One of many zero days, a vulnerability of excessive -severity privilege climbing (CVE-2024-53197) Within the USB-Audio USB-Audio controller of the Linux kernel for ALSA gadgets, it was As reported, exploited by the Serbian authorities to unlock Android gadgets confiscated as a part of a zero day exploites chain developed by the Israeli Cellebrite digital forensic firm.
This exploit chain, which additionally included a USB video video day (CVE-2024-53104) Pathers in February and a zero day of human interface gadgets (CVE-2024-50302) PARTADO LAST MONTH): It was found by the Amnesty Worldwide Safety Laboratory in mid -2014 whereas analyzing information present in gadgets unlocked by the Serbian police.
Google advised Bleepingcompter in February that these options had been shared with Oem Companions in January.
“We had been conscious of those vulnerabilities and danger of exploitation earlier than these studies and we shortly develop android options. The options had been shared with Oem Companions in a companions discover on January 18,” mentioned a Google spokesman for Bleepingcomuter.
The second zero day of this fastened month (CVE-2024-53150) is a vulnerability of knowledge dissemination of the Android nucleus brought on by a Out of the boundaries learn weak spot that enables native attackers to entry confidential details about susceptible gadgets with out consumer interplay.
Android safety updates of 2025 additionally appear one other 60 safety vulnerabilities, most of that are the elevation of excessive severity privileges failure.
Google issued two units of safety patches, the 2025-04-01 and 2025-04-05 Security patch ranges. The latter offers all of the corrections of the primary lot and safety patches for third -party subcomponents and closed code nucleus, which can’t essentially be utilized to all Android gadgets.
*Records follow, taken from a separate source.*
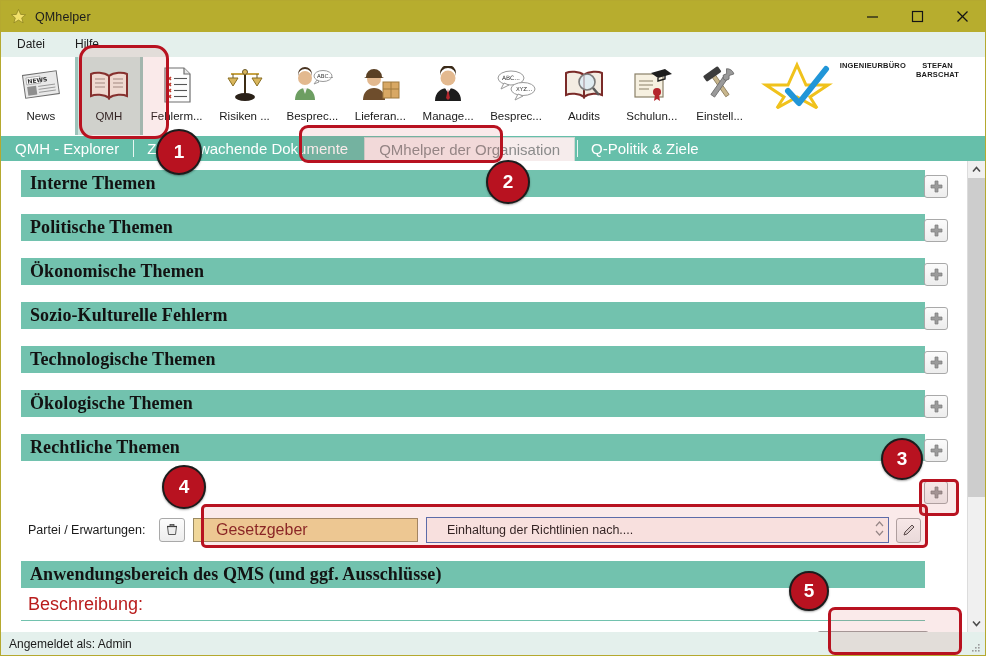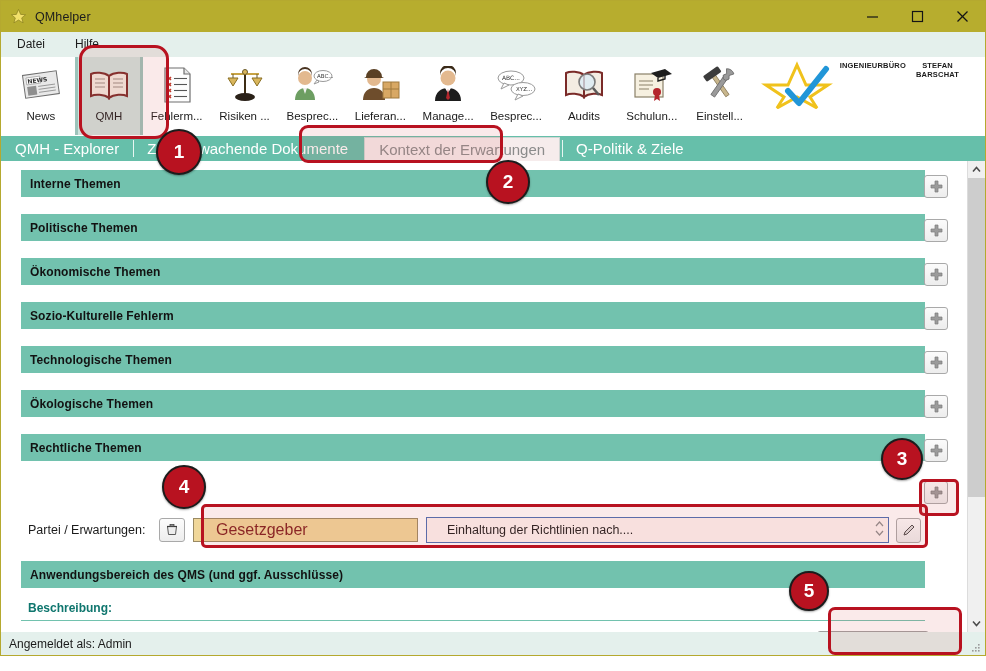--- a/index.html
+++ b/index.html
@@ -92,21 +92,21 @@
   }
   .sc-btn{width:17px;height:17px;display:flex;align-items:center;justify-content:center;background:#f0f0f0;}
   .sc-track{flex:1 1 auto;width:17px;background:#f0f0f0;position:relative;}
   .sc-thumb{position:absolute;left:0;top:0;width:17px;height:73%;background:#cdcdcd;}
 
   .sec{margin:0 0 0 0;position:relative;}
   .sec-bar{
     height:27px;background:#72c2ae;margin:0 42px 0 20px;display:flex;align-items:center;
     padding-left:9px;box-sizing:border-box;
   }
-  .sec-bar .t{font-size:12px;font-weight:bold;color:#121212;letter-spacing:.1px;}
+  .sec-bar .t{font-size:18px;font-weight:bold;color:#121212;letter-spacing:.1px;font-family:Liberation Serif, serif;}
   .sec-row{height:44px;position:relative;}
   .plusbtn{
     position:absolute;right:19px;top:5px;width:22px;height:21px;
     background:linear-gradient(#fbfbfb,#ededed);
     border:1px solid #a9a9a9;border-radius:3px;
     display:flex;align-items:center;justify-content:center;
   }
 
   
   .ip-row{height:42px;display:flex;align-items:center;padding-left:27px;box-sizing:border-box;position:relative;}
@@ -127,21 +127,21 @@
     display:flex;align-items:center;padding-left:20px;position:relative;
   }
   .spin{position:absolute;right:4px;top:3px;display:flex;flex-direction:column;gap:1px;}
   .penbtn{
     width:23px;height:23px;background:linear-gradient(#fcfcfc,#ececec);
     border:1px solid #a9a9a9;border-radius:3px;display:flex;align-items:center;justify-content:center;
     margin-left:7px;
   }
 
   .desc-row{height:30px;display:flex;align-items:flex-end;padding-left:27px;}
-  .desc-label{font-size:12px;color:#0f766e;padding-bottom:3px;font-weight:bold;}
+  .desc-label{font-size:18px;color:#b91c1c;padding-bottom:3px;}
   .desc-underline{height:1px;background:#72c2ae;margin:2px 42px 0 20px;}
 
   .savebar{height:52px;position:relative;}
   .savebtn{
     position:absolute;right:38px;top:10px;width:110px;height:29px;
     background:linear-gradient(#f2f2f2,#e2e2e2);border:1px solid #9e9e9e;border-radius:3px;
     display:flex;align-items:center;justify-content:center;font-size:12.5px;color:#1b1b1b;
   }
 
   
@@ -388,21 +388,21 @@
         </svg>
       </span>
       <div class="logo-cap">INGENIEURBÜRO</div>
       <div class="logo-cap">STEFAN BARSCHAT</div>
     </div>
   </div>
 
   <div class="tabbar">
     <div class="tab">QMH - Explorer</div>
     <div class="tab">Zu überwachende Dokumente</div>
-    <div class="tab active">Kontext der Erwartungen</div>
+    <div class="tab active">QMhelper der Organisation</div>
     <div class="tab">Q-Politik &amp; Ziele</div>
   </div>
 
   <div class="content-wrap">
     <div class="content">
 
       <div class="sec sec-row">
         <div class="sec-bar">
             <span class="t">Interne Themen</span>
           </div>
Google Pixel gadgets obtain these updates instantly, whereas different suppliers usually take longer to check and alter safety patches for his or her particular {hardware} settings.
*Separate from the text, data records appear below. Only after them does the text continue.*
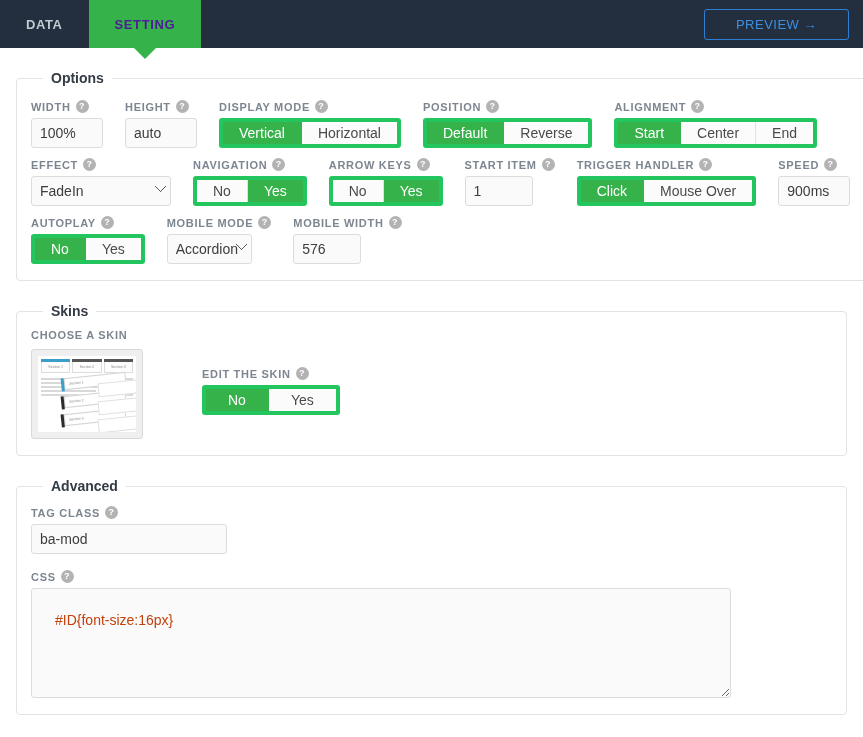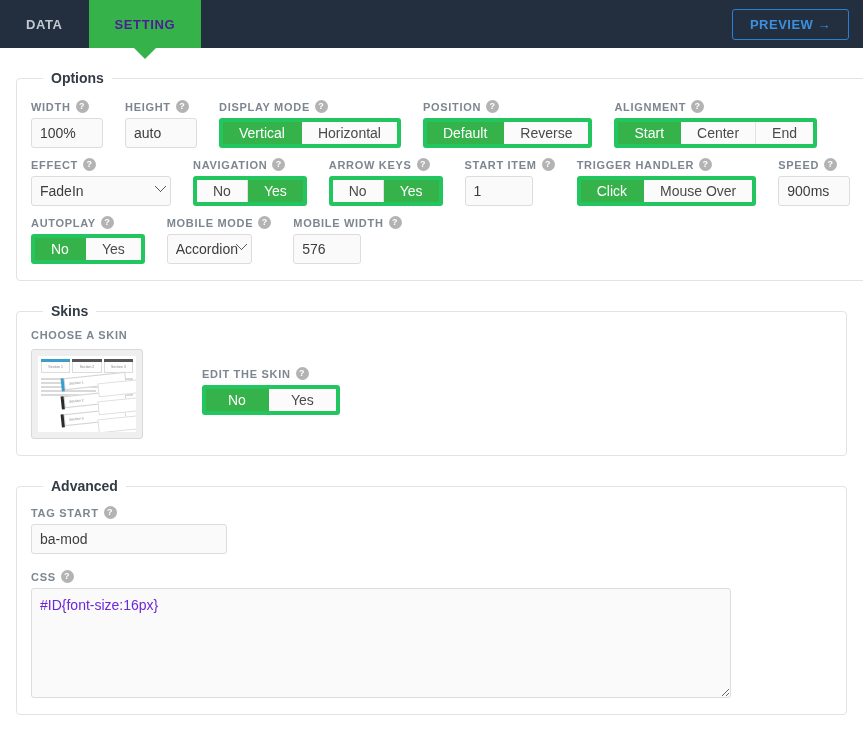--- a/index.html
+++ b/index.html
@@ -44,27 +44,27 @@
     margin-left: -11px;
     width: 0; height: 0;
     border-left: 11px solid transparent;
     border-right: 11px solid transparent;
     border-top: 11px solid #36b24a;
   }
   .topbar-spacer { flex: 1; }
   .preview-btn {
     align-self: center;
     margin-right: 14px;
-    padding: 7px 17px;
+    padding: 7px 31px;
     border: 1px solid #2d7fd3;
     border-radius: 3px;
     background: transparent;
     color: #3d8fe0;
     font-size: 13px;
-    font-weight: bold;
+    font-weight: normal;
     letter-spacing: 0.5px;
     font-family: "Liberation Sans", sans-serif;
     cursor: pointer;
     white-space: nowrap;
   }
 
   
   .page { padding: 22px 16px 0 16px; }
 
   fieldset.section {
@@ -236,23 +236,23 @@
 
   
   .adv-field { margin-top: 8px; }
   input.tagclass { width: 196px; }
   textarea.cssbox {
     width: 700px;
     height: 110px;
     border: 1px solid #dcdcdc;
     border-radius: 3px;
     background: #fafafa;
-    color: #6d28d9;
+    color: #c2410c;
     font-size: 14px;
-    padding: 8px;
+    padding: 23px;
     font-family: "Liberation Sans", sans-serif;
     resize: both;
     outline: none;
     display: block;
   }
 </style>
 </head>
 <body>
 
 <div class="topbar">
@@ -467,21 +467,21 @@
         </div>
       </div>
     </div>
   </fieldset>
 
   <fieldset class="section">
     <legend>Advanced</legend>
 
     <div class="adv-field">
       <div class="flabel">
-        <span>TAG START</span>
+        <span>TAG CLASS</span>
         <span class="help">?</span>
       </div>
       <input class="txt tagclass" value="ba-mod" style="">
     </div>
 
     <div class="adv-field" style="margin-top:16px">
       <div class="flabel">
         <span>CSS</span>
         <span class="help">?</span>
       </div>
In November 2024, Google additionally solved One other zero android day (CVE-2024-43047), first labeled as exploited By Google Undertaking Zero In October 2024 and utilized by the Serbian Authorities in Adware Novispados assaults Towards Android gadgets that belong to activists, journalists and protesters.
Based mostly on an evaluation of 14 million malicious actions, uncover the ten Miter Att & CK strategies of Prime 10 myitor behind 93% of the assaults and the best way to defend towards them.